France is "closely following" the case of a woman student arrested in Tehran on Saturday for violating the country's strict dress code, Foreign Minister Jean-Noel Barrot said on Tuesday, November 5. "I hail the courage of this young woman who demonstrated her resistance and turned herself into an icon for the women's struggle in Iran," Barrot told broadcaster France 2. "Our embassy in Iran is following her situation very closely and giving us hourly updates," he added.
The young woman stripped to her underwear in protest on Saturday after security guards harassed her about her clothing, ripping her headscarf and clothes. Footage published on social media showed the woman sitting outside the university dressed in just her underwear before defiantly walking in the street, to the astonishment of passers-by. Another video showed her being bundled into a car by men in plain clothes and driven off to an undisclosed location.

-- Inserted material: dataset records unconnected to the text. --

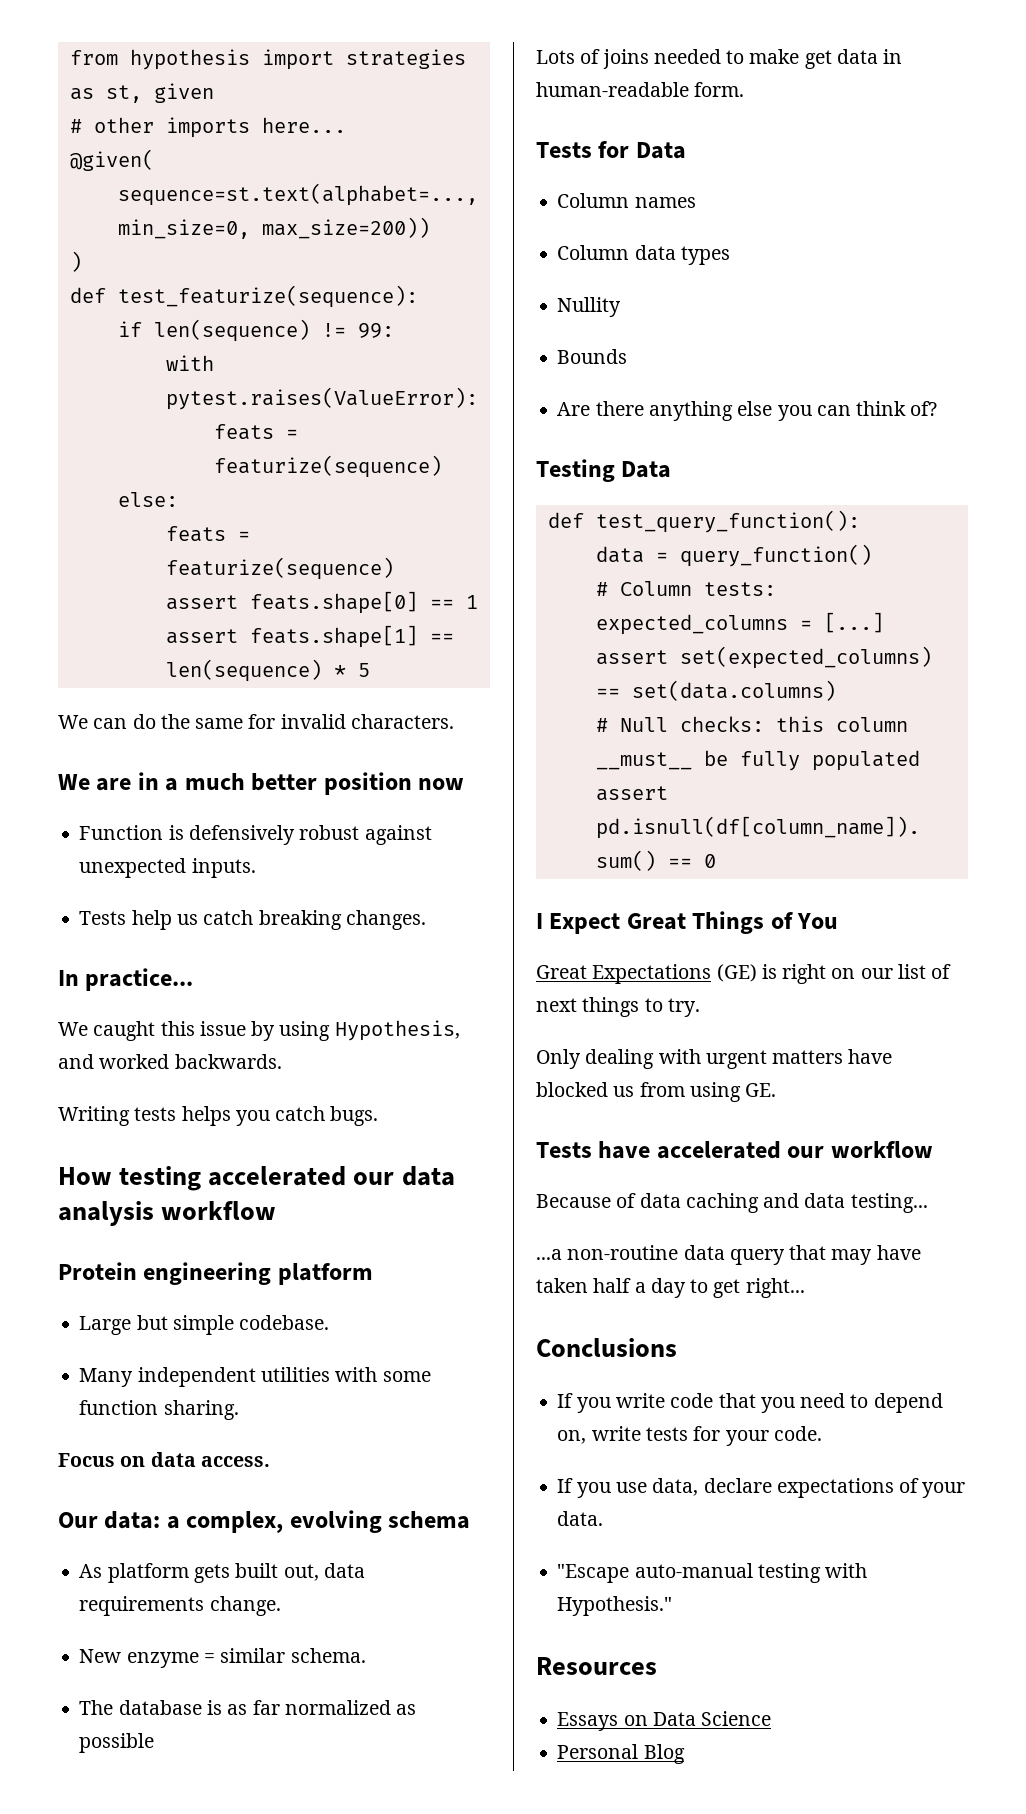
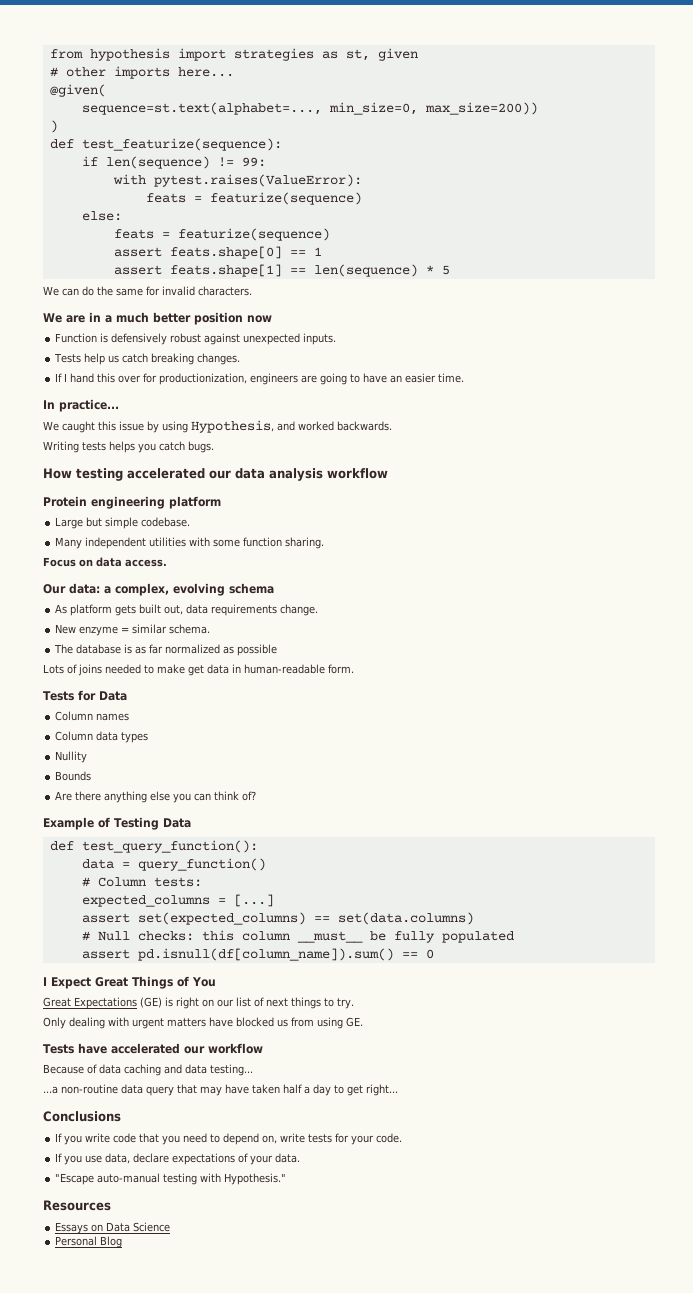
(426, 920) none -> [55,373,465,385] // If I hand this over for productionization, engineers are going to have an easier time.
(938, 408) none -> [43,817,110,830] Example of

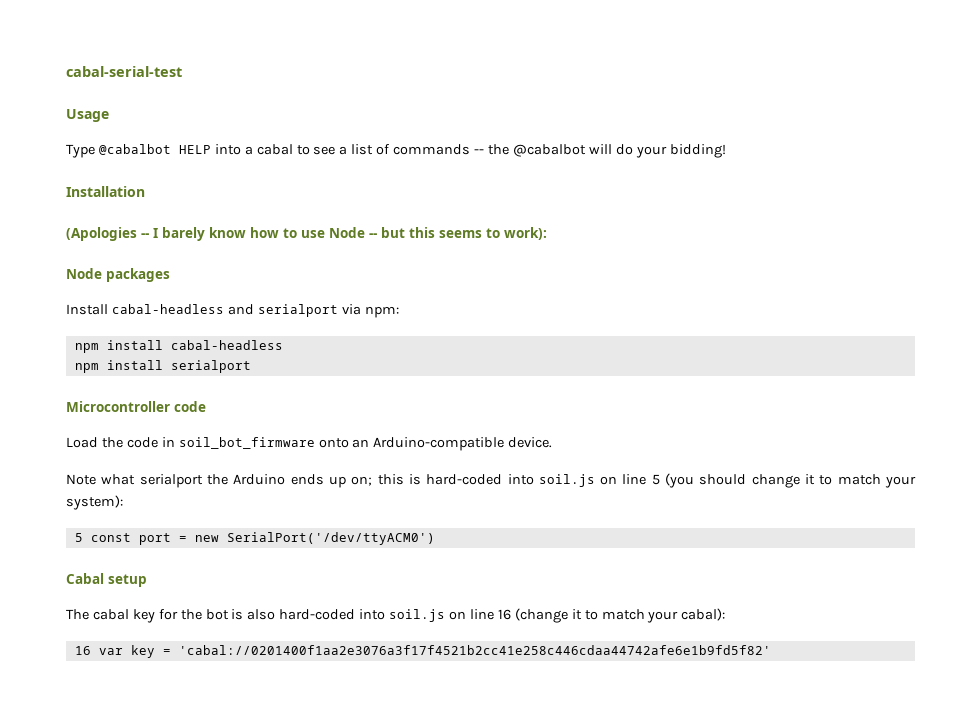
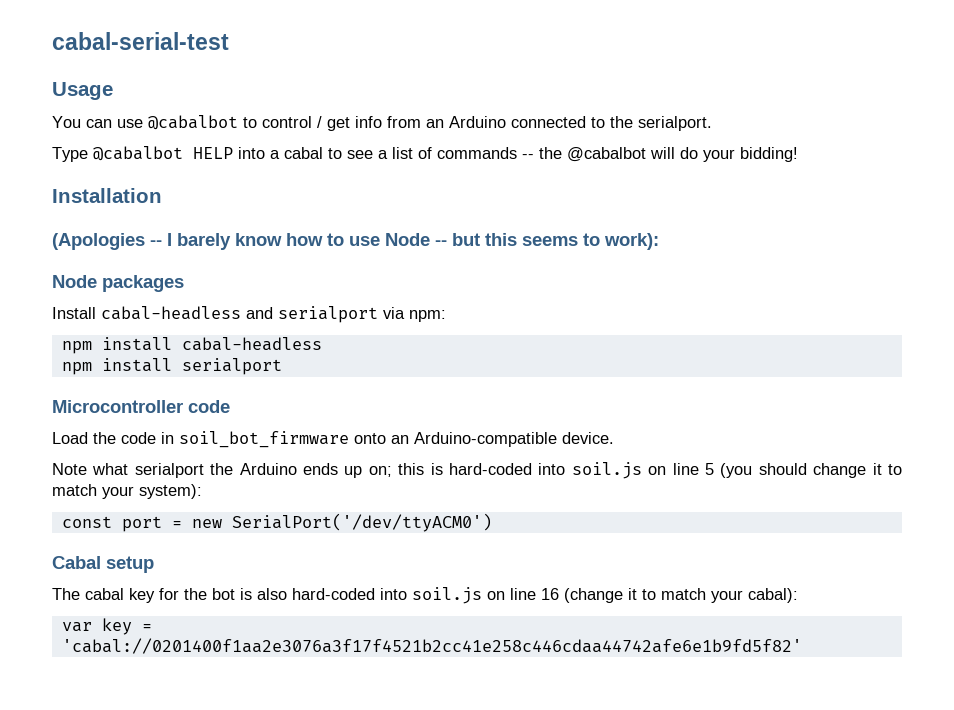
(109, 115) none -> [52,115,712,131] // You can use @cabalbot to control / get info from an Arduino connected to the serialport.
[74,533,83,542] 5 -> (202, 491) none
[74,646,91,655] 16 -> (798, 595) none

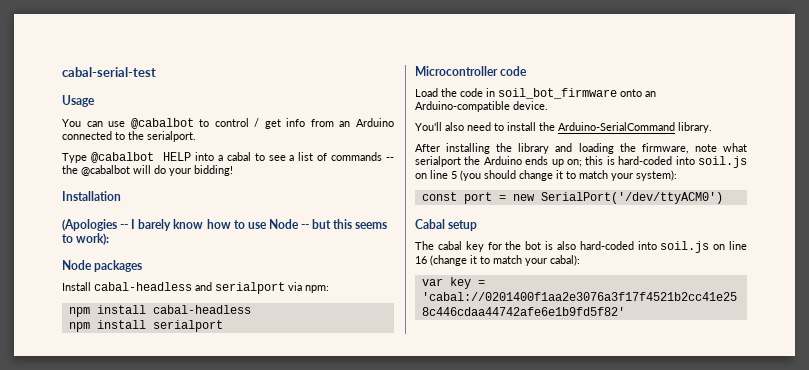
[52,463,87,475] Note -> [415,122,712,133] [415,143,717,154] You'll also need to install the Arduino-SerialCommand library. // After installing the library and loading the firmware, note

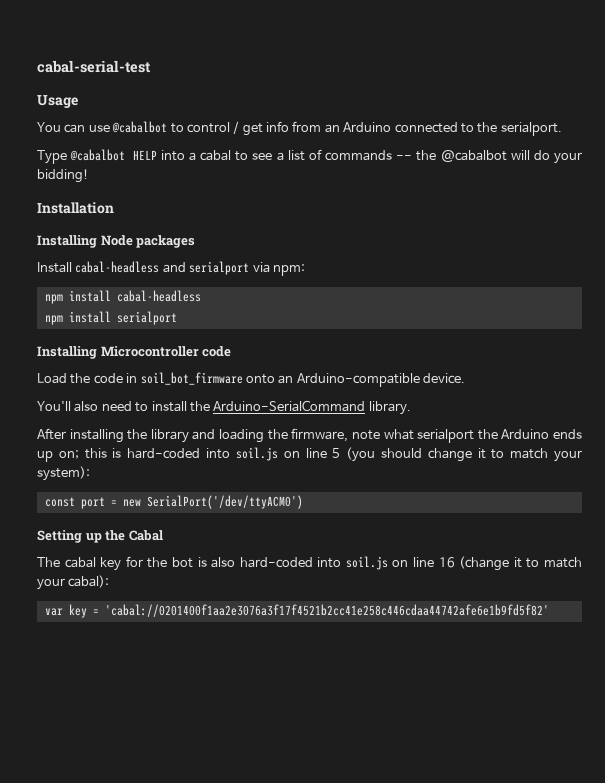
[62,219,388,231] [62,233,110,245] (Apologies -- I barely know how to use Node -- but this seems to work): // -> [37,235,97,248] Installing
(223, 326) none -> [37,346,97,359] Installing
(723, 198) none -> [37,530,126,543] Setting up the
[448,220,478,231] setup -> (163, 535) none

Amnesty International's Iran branch has called for the woman's immediate release.
Iran's conservative Fars news agency confirmed the incident in a report, publishing a picture with the student heavily blurred out. It said the student had worn "inappropriate clothes" in class and "stripped" after being warned by security guards to comply with the dress code. Citing "witnesses," it said the security guards spoke "calmly" with the student and denied reports that their actions had been aggressive.
Near-nationwide protests erupted in 2022 following the death in custody of Mahsa Amini, an Iranian Kurdish woman who had been arrested for an alleged breach of the dress code. The protests, which saw women break taboos by removing their headscarves and on occasion even burning them, subsided in the face of a crackdown that left 551 protesters dead and thousands arrested.